Chapter 29. L’Envoi

There isn’t really any more to say about things.

They got ‘Father’ Lavigny and the other man just as they were going to board a steamer at Beyrouth.

Sheila Reilly married young Emmott. I think that will be good for her. He’s no door-mat – he’ll keep her in her place. She’d have ridden roughshod over poor Bill Coleman.

I nursed him, by the way, when he had appendicitis a year ago. I got quite fond of him. His people were sending him out to farm in South Africa.

I’ve never been out East again. It’s funny – sometimes I wish I could. I think of the noise the water-wheel made and the women washing, and that queer haughty look that camels give you – and I get quite a homesick feeling. After all, perhaps dirt isn’t really so unhealthy as one is brought up to believe!

Dr Reilly usually looks me up when he’s in England, and as I said, it’s he who’s got me into this. ‘Take it or leave it,’ I said to him. ‘I know the grammar’s all wrong and it’s not properly written or anything like that – but there it is.’

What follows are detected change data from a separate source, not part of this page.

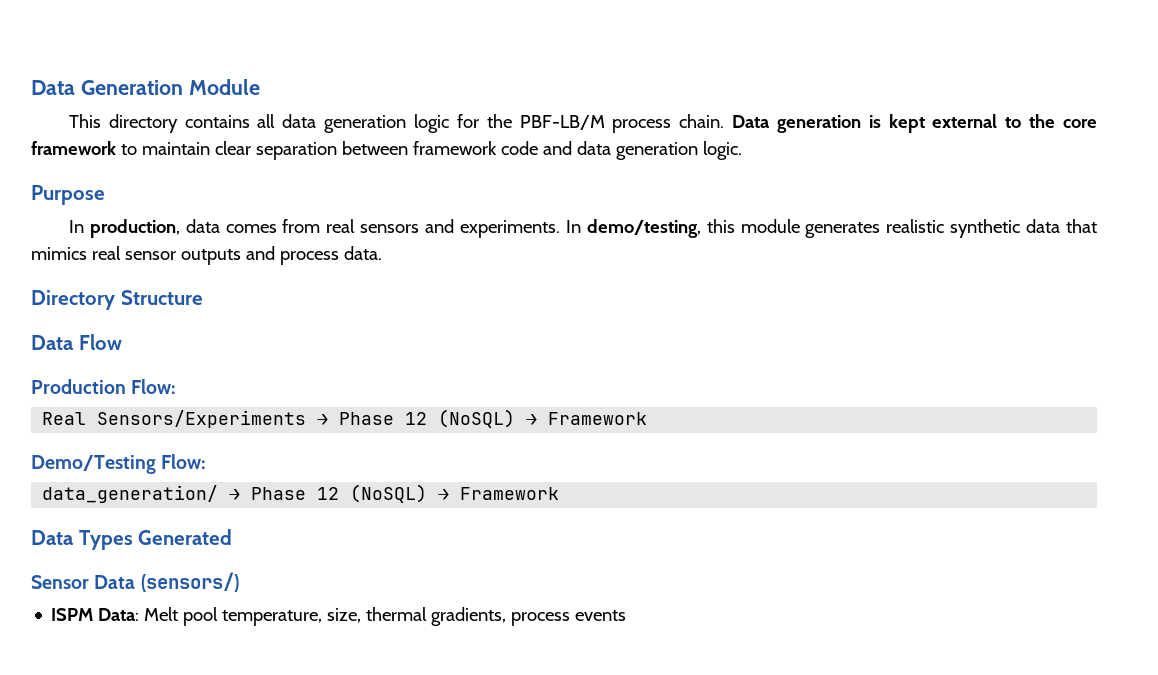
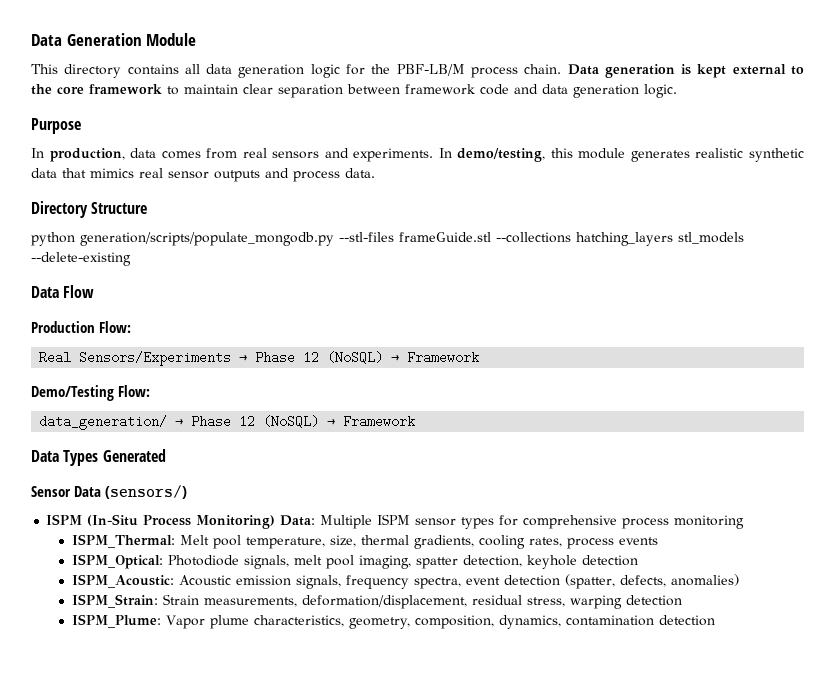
+ python generation/scripts/populate_mongodb.py --stl-files frameGuide.stl --collections hatching_layers stl_models --delete-existing
- ISPM Data: Melt pool temperature, size, thermal gradients, process events
+ ISPM (In-Situ Process Monitoring) Data: Multiple ISPM sensor types for comprehensive process monitoring
+ ISPM_Thermal: Melt pool temperature, size, thermal gradients, cooling rates, process events
+ ISPM_Optical: Photodiode signals, melt pool imaging, spatter detection, keyhole detection
+ ISPM_Acoustic: Acoustic emission signals, frequency spectra, event detection (spatter, defects, anomalies)
+ ISPM_Strain: Strain measurements, deformation/displacement, residual stress, warping detection
+ ISPM_Plume: Vapor plume characteristics, geometry, composition, dynamics, contamination detection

And he took it. Made no bones about it. It will give me a queer feeling if it’s ever printed.

M. Poirot went back to Syria and about a week later he went home on the Orient Express and got himself mixed up in another murder. He was clever, I don’t deny it, but I shan’t forgive him in a hurry for pulling my leg the way he did. Pretending to think I might be mixed up in the crime and not a real hospital nurse at all!

Doctors are like that sometimes. Will have their joke, some of them will, and never think of your feelings!

I’ve thought and thought about Mrs Leidner and what she was really like…Sometimes it seems to me she was just a terrible woman – and other times I remember how nice she was to me and how soft her voice was – and her lovely fair hair and everything – and I feel that perhaps, after all, she was more to be pitied than blamed…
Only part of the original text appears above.